凸凹リレイション
*凸*
 
 一時間目の授業中、香苗は頬づえをついて窓の外を見ていた。
 頭の中でリフレインしているのは、昨日の明日美の言葉だ。
 
『キライ』

 そこまではっきりした拒絶の言葉を明日美から聞いたのは初めてだった。思い出すだけで眉間にしわが寄る。

 抱き合ったと言ってもこっちが一方的に抱きついたってだけの格好だ。明日美と俊介の間に信頼関係があるならすぐに解ける誤解のはずだ。そこまで悪いことをしたわけではない。

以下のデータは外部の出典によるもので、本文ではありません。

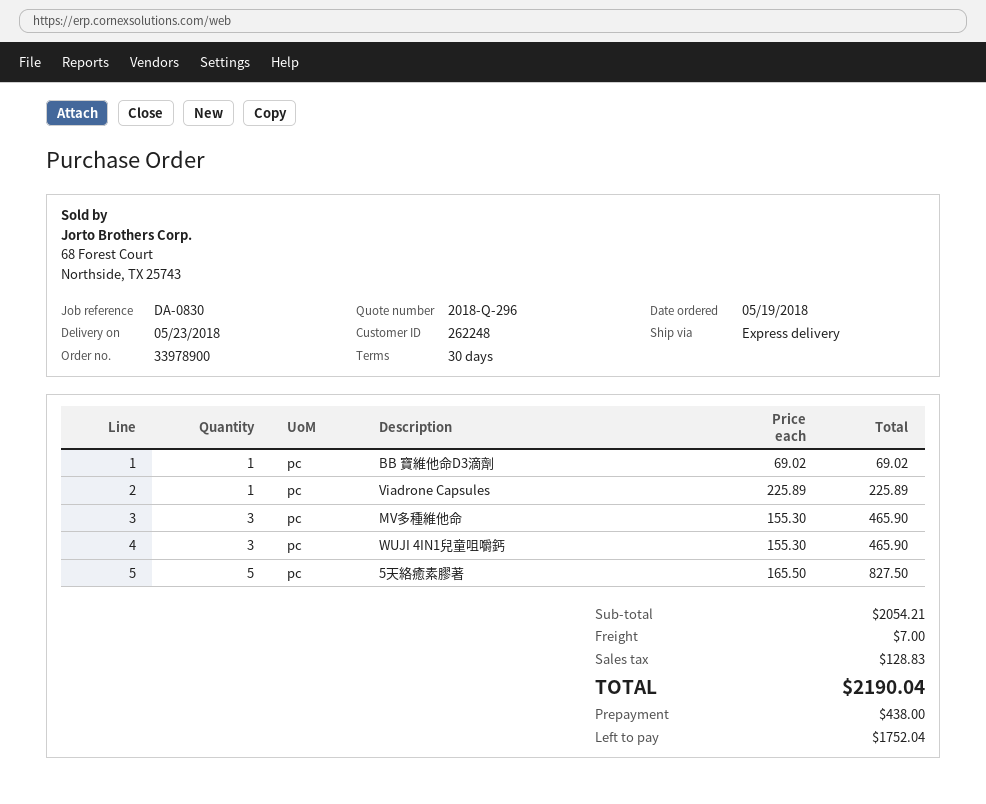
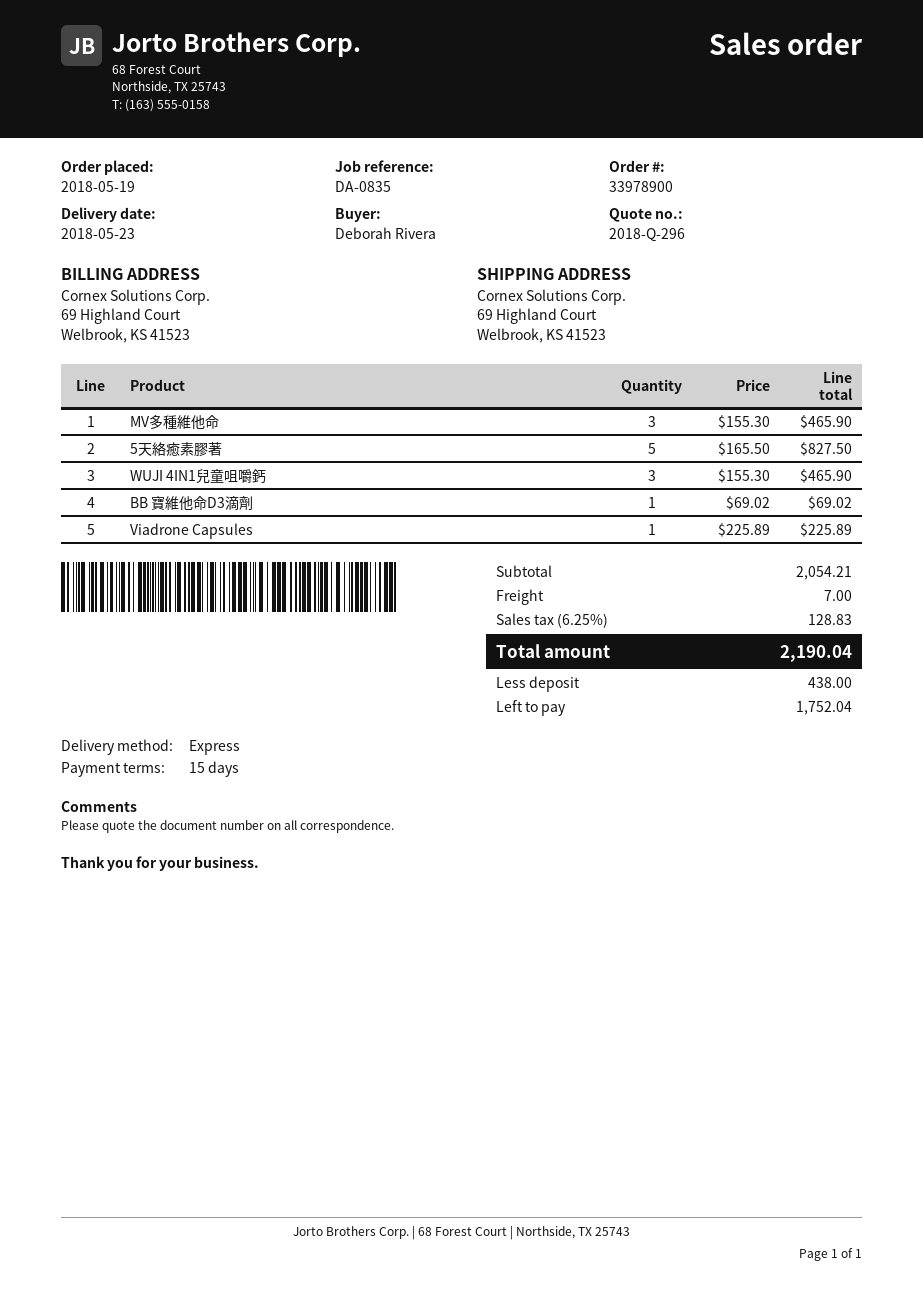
payment terms: 30 days -> 15 days
reference: DA-0830 -> DA-0835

 それに、ケンカ別れして困るのは明日美の方のはずだ。ふたりの関係では、いつも助けるのは香苗の方だ。明日美に嫌われたところで香苗には何の支障もない。

(なのに、なんでこんなにイライラするの)

 授業内容など、まったく頭に入らなかった。明日美のあの歪んだ眼差しが頭から離れない。忠志からの別れのメールよりショックを受けてることに自分で驚きつつ、やりきれない思いに爪を噛む。


「松崎、問四をやってみろ」

「え? あ?」


 急に教師に指され、うわの空だった香苗は上ずった声をあげた。


「聞いてなかったのか? 問四だよ」

 
 数学教師の立花が黒板を軽く叩く。香苗は自分のノートを見た。問四どころか一問目すら終わってない。仕方なく、しおらしく立ち上がって頭を下げる。


「……すいません、分かりません」

「話聞いてなかったな?」


 教師の声に、嫌味な響きが加わる。香苗は普段からスカート丈や外見の派手さで教師には目をつけられている。
教師にとっては、やり返すのに格好のタイミングなのだろう。


「すいません」


 反論する元気もなく、素直に謝ると教師は拍子抜けしたように肩をすくめた。


「わかった。座っていいぞ」

「はい」


 香苗は席について溜息を吐き出した。こんなクソ教師にやりこめられるなど屈辱だが、調子が出ないのだから仕方ない。

(それもこれも、明日美のせいよ)

 むくれ面のまま、香苗はため息を落とした。